An obvious shortcoming of GNP is that it is an index of production, not consumption. The goal of economic activity, after all, is consumption. [Sanjeev: glad I can agree with Nordhaus on at least this thing, although without production there can be no consumption.] Although this is the central premise of economics, the profession has been slow to develop, either conceptually or statistically, a measure of economic performance oriented to consumption, broadly defined and carefully calculated. We have constructed a primitive and experimental “measure of economic welfare” (MEW), in which we attempt to allow for the more obvious discrepancies between GNP and economic welfare. A complete account is given in Appendix A. The main results will be discussed here and summarized in Tables 1 and 2.
In proposing a welfare measure, we in no way deny the importance of the conventional national income accounts or of the output measures based upon them. Our MEW is largely a rearrangement of items of the national accounts. Gross and net national product statistics are the economists’ chief tools for short-run analysis, forecasting, and policy and are also indispensable for many other purposes.
Our adjustments to GNP fall into three general categories: reclassification of GNP expenditures as consumption, investment, and intermediate; imputation for the services of consumer capital, for leisure, and for the product of household work; correction for some of the disamenities of urbanization.
I HAVE DELETED THE ENTIRE CHUNK OF ANALYSIS TO FOCUS ON KEY OUTCOMES. I THINK THE MEW ANALYSIS IS LARGELY POINTLESS.
On both counts, therefore, a reduction in population increase should raise sustainable consumption. [Sanjeev: Nordhaus NEVER CONSIDERED THAT POPULATION ITSELF WAS THE ULTIMATE RESOURCE] We have essayed an estimate of the magnitude of this gain. In a ZPG equilibrium sustainable consumption per capita would be 9-10 per cent higher than in a steady state of 2.1 per cent growth corresponding to 1960 fertility and mortality, and somewhat more than 3 per cent higher than in a steady state of 0.7 per cent growth corresponding to 1967 fertility and mortality.
These neoclassical calculations do not take account of the lower pressure of population growth on natural resources. As between the 1960 equilibrium and ZPG, the diminished drag of resource limitations is worth about one-tenth of 1 per cent per annum in growth of per capita consumption. Moreover, if our optimistic estimates of the ease of substitution of other factors of production for natural resources are wrong, a slowdown of population growth will have much more important effects in postponing the day of reckoning.

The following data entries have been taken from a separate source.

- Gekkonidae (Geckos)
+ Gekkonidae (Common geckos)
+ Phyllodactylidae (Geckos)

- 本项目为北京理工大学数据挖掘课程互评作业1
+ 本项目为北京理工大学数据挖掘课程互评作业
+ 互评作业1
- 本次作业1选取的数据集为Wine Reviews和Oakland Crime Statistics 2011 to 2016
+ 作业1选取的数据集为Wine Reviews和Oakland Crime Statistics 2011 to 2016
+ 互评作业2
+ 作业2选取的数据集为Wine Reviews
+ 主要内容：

Is growth obsolete? We think not. Although GNP and other national income aggregates are imperfect measures of welfare, the broad picture of secular progress which they convey remains after correction of their most obvious deficiencies. At present there is no reason to arrest general economic growth to conserve natural resources, although there is good reason to provide proper economic incentives to conserve resources which currently cost their users less than true social cost. Population growth cannot continue indefinitely, and evidently it is already slowing down in the United States. This slowdown will significantly increase sustainable per capita consumption. But even with ZPG there is no reason to shut off technological progress. The classical stationary state need not become our utopian norm.
APPENDIX B: NATURAL RESOURCES B.1 The Role of Natural Resources in Economic Growth
In this appendix we consider the importance of natural resources in measured economic growth. In comparison with the usual neoclassical growth model, the laws of production are more complex. There are not simply constant returns to scale in capital and labor.
To the central question —How important are natural resources in measured growth? — we seem to get an unambiguous answer: less important than they were.